Aim of the exercise >> Repeat every entry word for word. Images do not belong in the copy.

Segment Start: Extracted entries

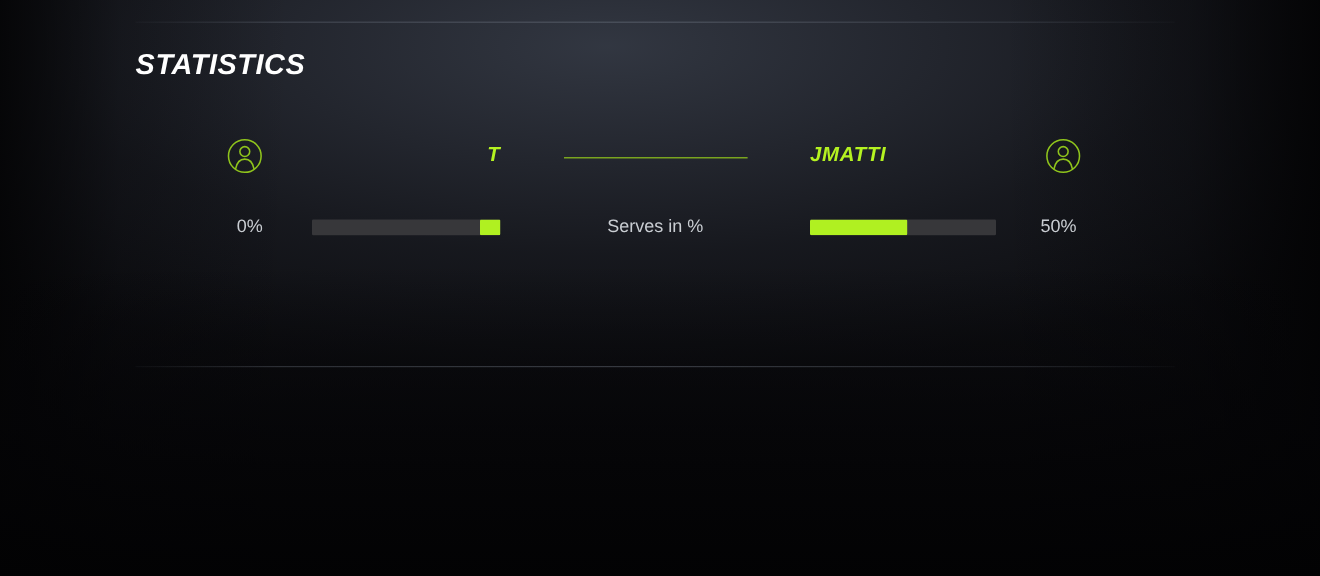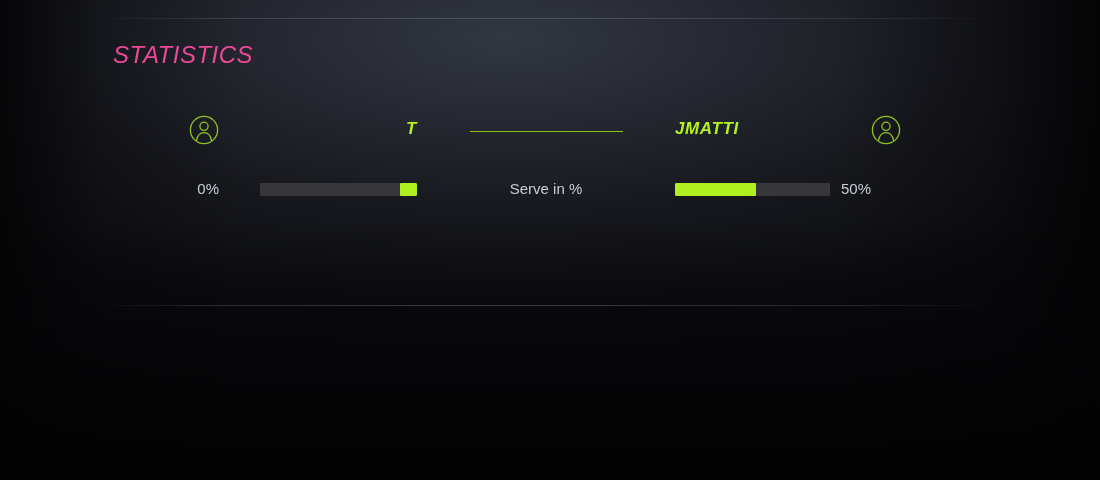--- a/index.html
+++ b/index.html
@@ -59,24 +59,24 @@
       rgba(110,118,132,0.04) 100%);
   }
   .divider.top { top:18px; }
   .divider.bottom { top:305px; }
 
   
   .section-title {
     position:absolute;
     left:0; top:41px;
     font-size:24px;
-    font-weight:normal;
+    font-weight:bold;
     font-style:italic;
     letter-spacing:0.5px;
-    color:#ec4899;
+    color:#ffffff;
     white-space:nowrap;
   }
 
   
   .header-row {
     position:absolute;
     left:0; top:112px;
     width:866px; height:36px;
   }
   .avatar {
@@ -120,21 +120,21 @@
   }
 
   .val {
     position:absolute;
     top:1px;
     font-size:15px;
     color:#c9cdd2;
     white-space:nowrap;
   }
   .val.left  { left:16px; width:90px; text-align:right; }
-  .val.right { left:728px; text-align:right; }
+  .val.right { left:754px; text-align:right; }
 
   .label {
     position:absolute;
     left:313px; top:1px;
     width:240px;
     text-align:center;
     font-size:15px;
     color:#c9cdd2;
     white-space:nowrap;
   }
@@ -199,21 +199,21 @@
 
   </div>
 
   <div class="stats">
 
     <div class="stat-row">
       <div class="val left">0%</div>
       <div class="bar left">
         <div class="bar-fill" style="width: 11%;"></div>
       </div>
-      <div class="label">Serve in %</div>
+      <div class="label">Serves in %</div>
       <div class="bar right">
         <div class="bar-fill" style="width: 52%;"></div>
       </div>
       <div class="val right">50%</div>
     </div>
 
 
 
   </div>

Segment End: Extracted entries

Answer box >>
--- a/index.html
+++ b/index.html
@@ -59,24 +59,24 @@
       rgba(110,118,132,0.04) 100%);
   }
   .divider.top { top:18px; }
   .divider.bottom { top:305px; }
 
   
   .section-title {
     position:absolute;
     left:0; top:41px;
     font-size:24px;
-    font-weight:normal;
+    font-weight:bold;
     font-style:italic;
     letter-spacing:0.5px;
-    color:#ec4899;
+    color:#ffffff;
     white-space:nowrap;
   }
 
   
   .header-row {
     position:absolute;
     left:0; top:112px;
     width:866px; height:36px;
   }
   .avatar {
@@ -120,21 +120,21 @@
   }
 
   .val {
     position:absolute;
     top:1px;
     font-size:15px;
     color:#c9cdd2;
     white-space:nowrap;
   }
   .val.left  { left:16px; width:90px; text-align:right; }
-  .val.right { left:728px; text-align:right; }
+  .val.right { left:754px; text-align:right; }
 
   .label {
     position:absolute;
     left:313px; top:1px;
     width:240px;
     text-align:center;
     font-size:15px;
     color:#c9cdd2;
     white-space:nowrap;
   }
@@ -199,21 +199,21 @@
 
   </div>
 
   <div class="stats">
 
     <div class="stat-row">
       <div class="val left">0%</div>
       <div class="bar left">
         <div class="bar-fill" style="width: 11%;"></div>
       </div>
-      <div class="label">Serve in %</div>
+      <div class="label">Serves in %</div>
       <div class="bar right">
         <div class="bar-fill" style="width: 52%;"></div>
       </div>
       <div class="val right">50%</div>
     </div>
 
 
 
   </div>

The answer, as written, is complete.